Tuesday, December 12, 2006

Kundan Shah’s “the three sisters”- A film review

No, not the mythic goddesses of dhan, vidya and shakti but quite the ironic contrary, Teen Behnein is a film about impoverished three sisters, painfully journeying through the day in their lives that is their planned last…
Kundan Shah in his introduction said that he hopes this film will bring at least one target viewer to her senses and avert the crime from happening; the technique he uses to facilitate this is a mixture of both realism and fictional hopefulness. It proved to be an effective use of the medium to communicate the problem, though I have some issues with treatment, which I will raise a little later. However, it was a unique film experience as a result of having had, amongst the audiences, women who belonged to the NGO sector, many who were in touch with the reality of the situation. A heated debate about the reality of the situation, the crux of the problem, intellectualization of issues and gender mud-slinging, amongst many other revelations I think was the entirety of the experience of the issue for me. Polarization of sorts that instantly resulted, men trying to be cheeky and patriarchal, some calling it a non-issue, some saying it was women against women and some others being quite feminist in voicing that dowry’s new avtar is men seeking out women with avenues to earnings. The women on the other hand suggested that solutions and points of interest discussed around the issue were hackneyed, one woman voting out the director’s viewpoint that compulsory women’s education and economic independence would innervate channels to walkout of the ensuing social cardiac arrest for the girl/ woman. Her argument was such: economic freedom was on its way in many sectors, yet we being the way we are, social encrustation click-shut in place would still not allow empowerment. Yet another, furious (as much as I was) about the fact that marriage was made such an important event in a woman’s life, that it become an overwhelming moment blurring her prior and future existence, identity and achievement…the probable demon in the closet. Strongly driven passion with which these women spoke out was a disturbing thing for civic minded in the crowd, causing instant murmurs of madness. It seemed to the sane amongst us apparently, that feminist jingoists were biting off more attention than they deserved at the forum. If one listened closer, a lot of what was being said was not passion-fruit NGO style. The furor and the raging fire-breath tone surely could have been avoided, but there were some real genuine suggestions to what could confute this mayhem of woman-trampling rampant in all sections of modern India.
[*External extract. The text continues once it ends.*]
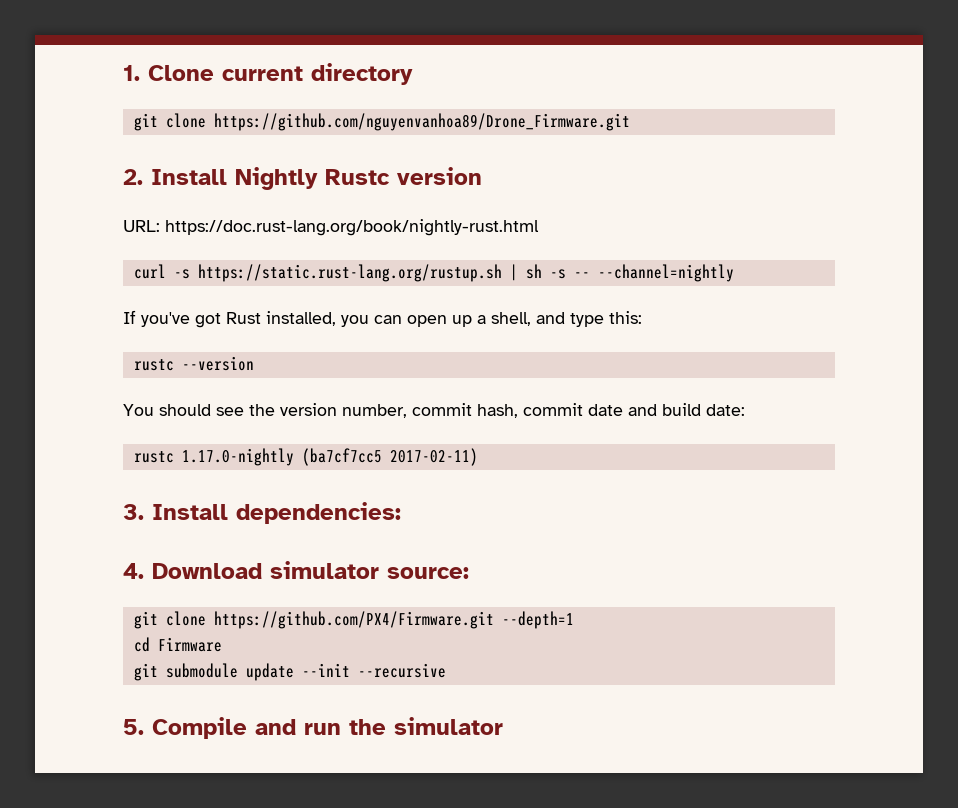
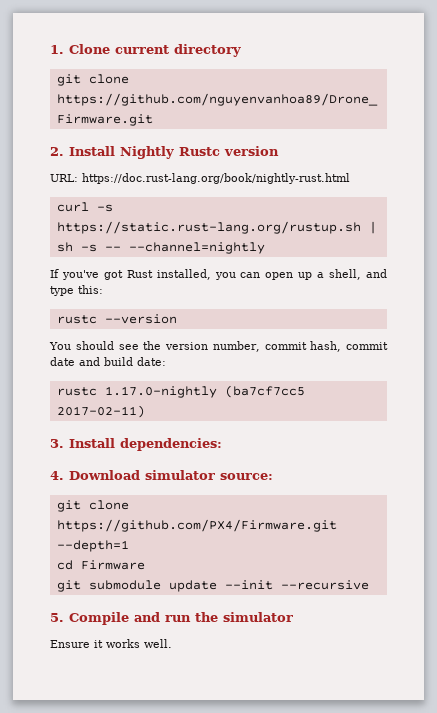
+ Ensure it works well.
The reason I have spent reviewing the discussion more than the film is because the success of a socio-political movie, for a country like India, lies in discussions it triggers. I for one am extremely intrigued to discuss the philosophy of the filmmaker and the content depicted, with an honest probing of perceptions amongst the audiences. Shah’s self-confessed ideology about content being larger than artistic and technical endeavor is something that sat smiling to my heart. Personally, film-making in India has turned (and I’m not even going close to mainstream endeavours which in my own words is nothing but bull *#*% but even alternate, “art-film” circles) mostly about technique and utility of sophistication. Sadly however, all attempts to turn up the jazz and keep pace with our western primate brothers are left soulless. I think film in a developing country is a medium that is very labile, and a filmmaker is very responsible for what he needs to say. Leave out the superficial narcissism to your subject and demystify filmmaking.
Ok, so much for that, having said that, paradoxically I wish to argue against the same point made above, but let me clarify. Content is of utmost importance, but what leaves me squirming in my seat is, not an unaesthetic, but a (in the name of sticking to realism and) depicting-truth-as-it-is disempowering theme. Let me tell you what gets me going, a visual journey brimming with novel ways to look at a problem; the term I ‘d like to use is treatment. Content and honesty and social responsibility is all fine but I’m beginning to think that re-hashing in the name of realism, cultural learned helplessness prototypes for characters does nothing useful to the society. It lands up re-enforcing negative role models and cliches of how we think roles within, (ex: lets say a middle class family) needs to be mete out. This era of trying to report the real causes for what-they-are-the-way-they-are, needs to pass. What needs to emerge is a filmmakers weaving of choices that are alternative to the ones chosen by their archetypes in the past, on celluloid or elsewhere in Indian media history. So, build characters that would, in the given situation, deal with it differently or leave the baggage behind and make fresh choices. I’m not asking for a utopian panacea of a movie, but for filmmakers to make a practical leap of faith within their researched backdrop so that empowerment may happen. My argument is, awareness is building, (be it about AIDS, dowry, women’s issues, child labour etc) but the ways of responding to the problem remains folklore since we don’t have tools within our cultural teachings to handle it.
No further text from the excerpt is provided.